PROBLEM DETAILS:
Every line holding the word "initial" should be copied from the material.

DATA RECORDS: Begin

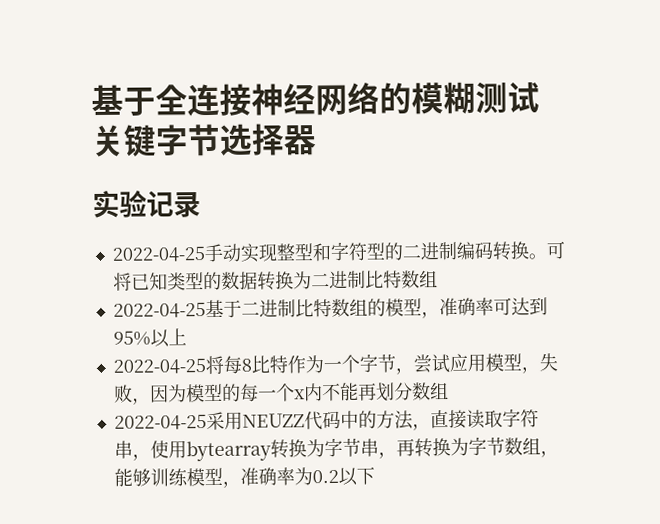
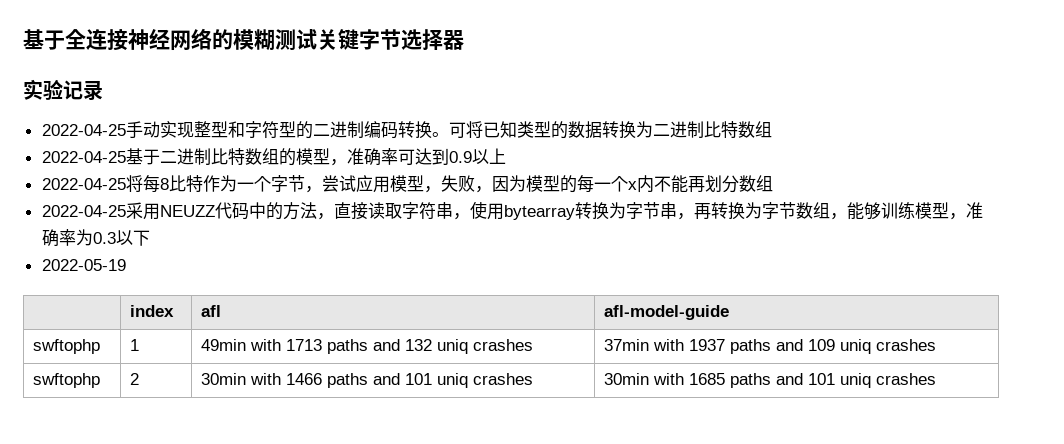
[112,330,151,346] 95% -> [448,151,472,163] 0.9
[311,469,339,484] 0.2 -> [92,232,116,244] 0.3
(375, 475) none -> [41,259,126,271] [129,305,174,317] [200,305,221,317] [603,305,729,320] [32,339,100,354] [129,339,139,351] [200,339,533,354] [603,339,936,354] [32,373,100,388] [129,373,139,385] [200,373,533,388] [603,373,936,388] // 2022-05-19 // | index | afl | afl-model-guide // swftophp | 1 | 49min with 1713 paths and 132 uniq crashes | 37min with 1937 paths and 109 uniq crashes // swftophp | 2 | 30min with 1466 paths and 101 uniq crashes | 30min with 1685 paths and 101 uniq crashes

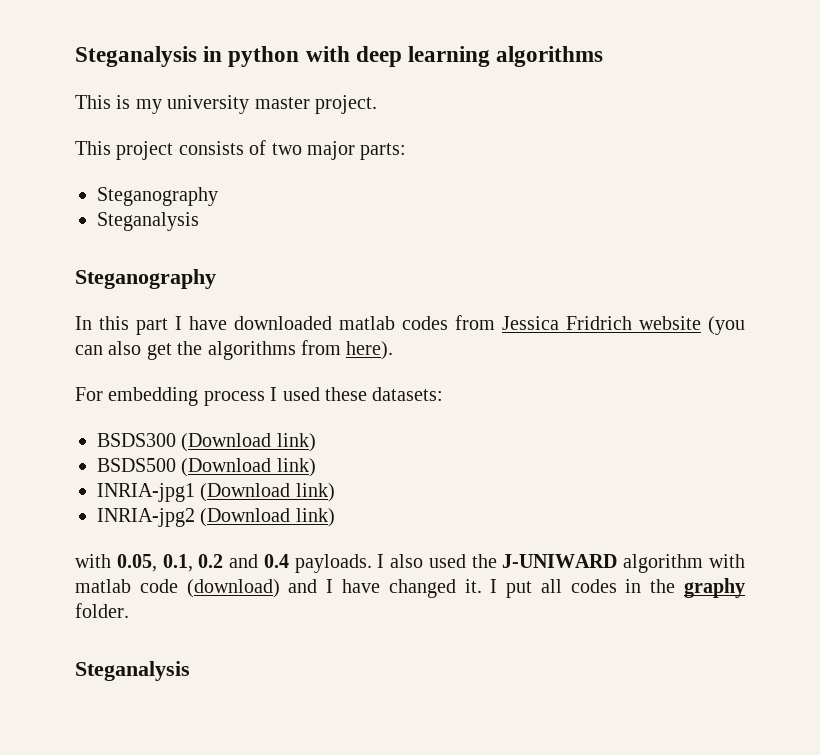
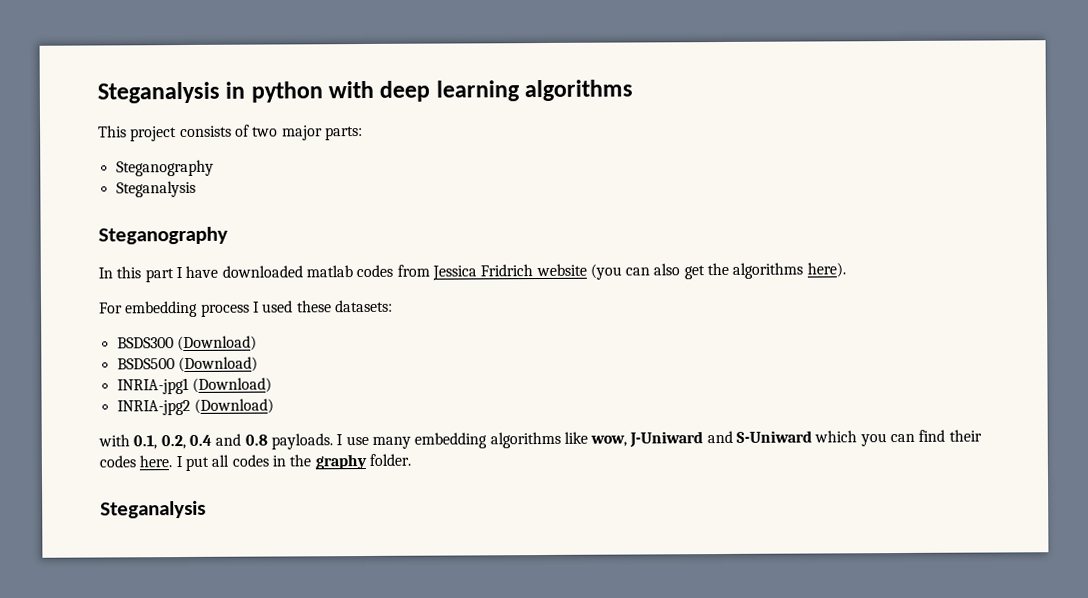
[75,95,377,114] // This is my university master project. -> (634, 90) none
[301,340,341,355] from -> (804, 270) none
[181,433,316,452] (Download link) -> [176,335,257,352] (Download)
[181,458,316,477] (Download link) -> [177,356,258,373] (Download)
[200,483,335,502] (Download link) -> [191,377,272,393] (Download)
[200,508,335,527] [75,554,745,573] [75,579,482,598] (Download link) // with 0.05, 0.1, 0.2 and 0.4 payloads. I also used the J-UNIWARD algorithm with matlab code (download) and I have changed it. -> [193,398,274,414] [98,429,982,450] [99,455,173,468] (Download) // with 0.1, 0.2, 0.4 and 0.8 payloads. I use many embedding algorithms like wow, J-Uniward and S-Uniward which you can find their codes here.

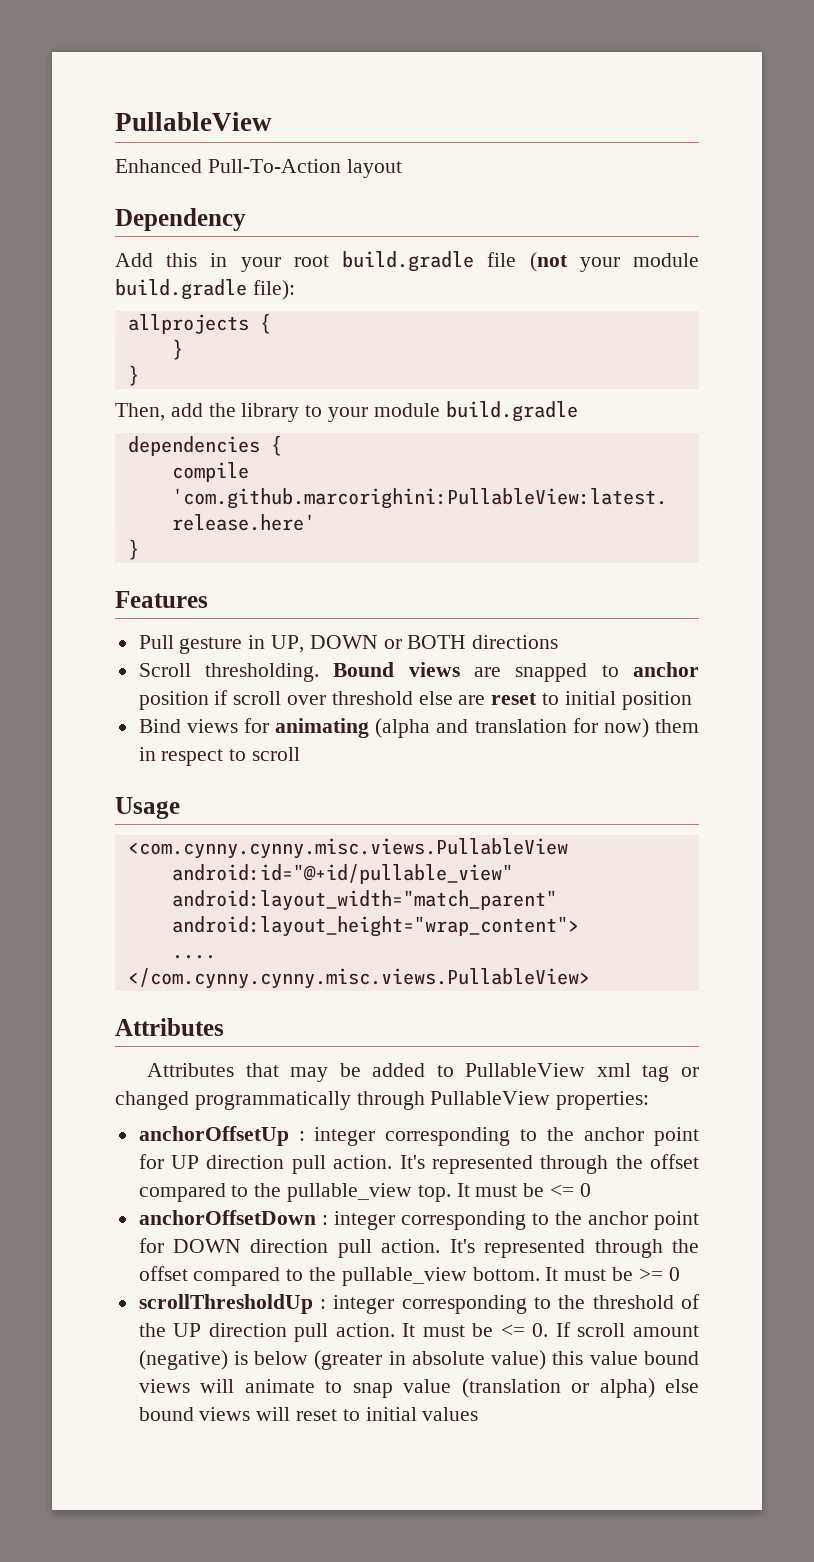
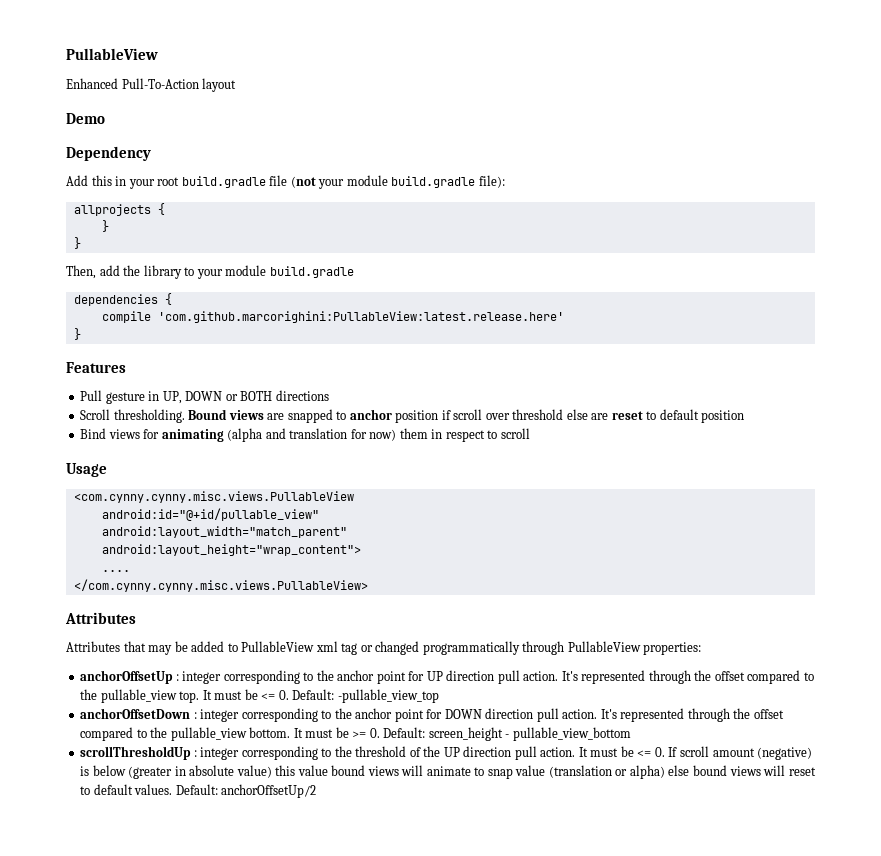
(402, 168) none -> [66,113,105,124] // Demo
[564,691,616,705] initial -> [659,409,699,420] default
[579,1183,591,1197] 0 -> [278,689,439,703] 0. Default: -pullable_view_top
[668,1267,680,1281] 0 -> [369,727,631,741] 0. Default: screen_height - pullable_view_bottom
[365,1407,479,1421] initial values -> [93,784,317,798] default values. Default: anchorOffsetUp/2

DATA RECORDS: End

ANSWER SPACE:
[564,691,616,705] initial -> [659,409,699,420] default
[365,1407,479,1421] initial values -> [93,784,317,798] default values. Default: anchorOffsetUp/2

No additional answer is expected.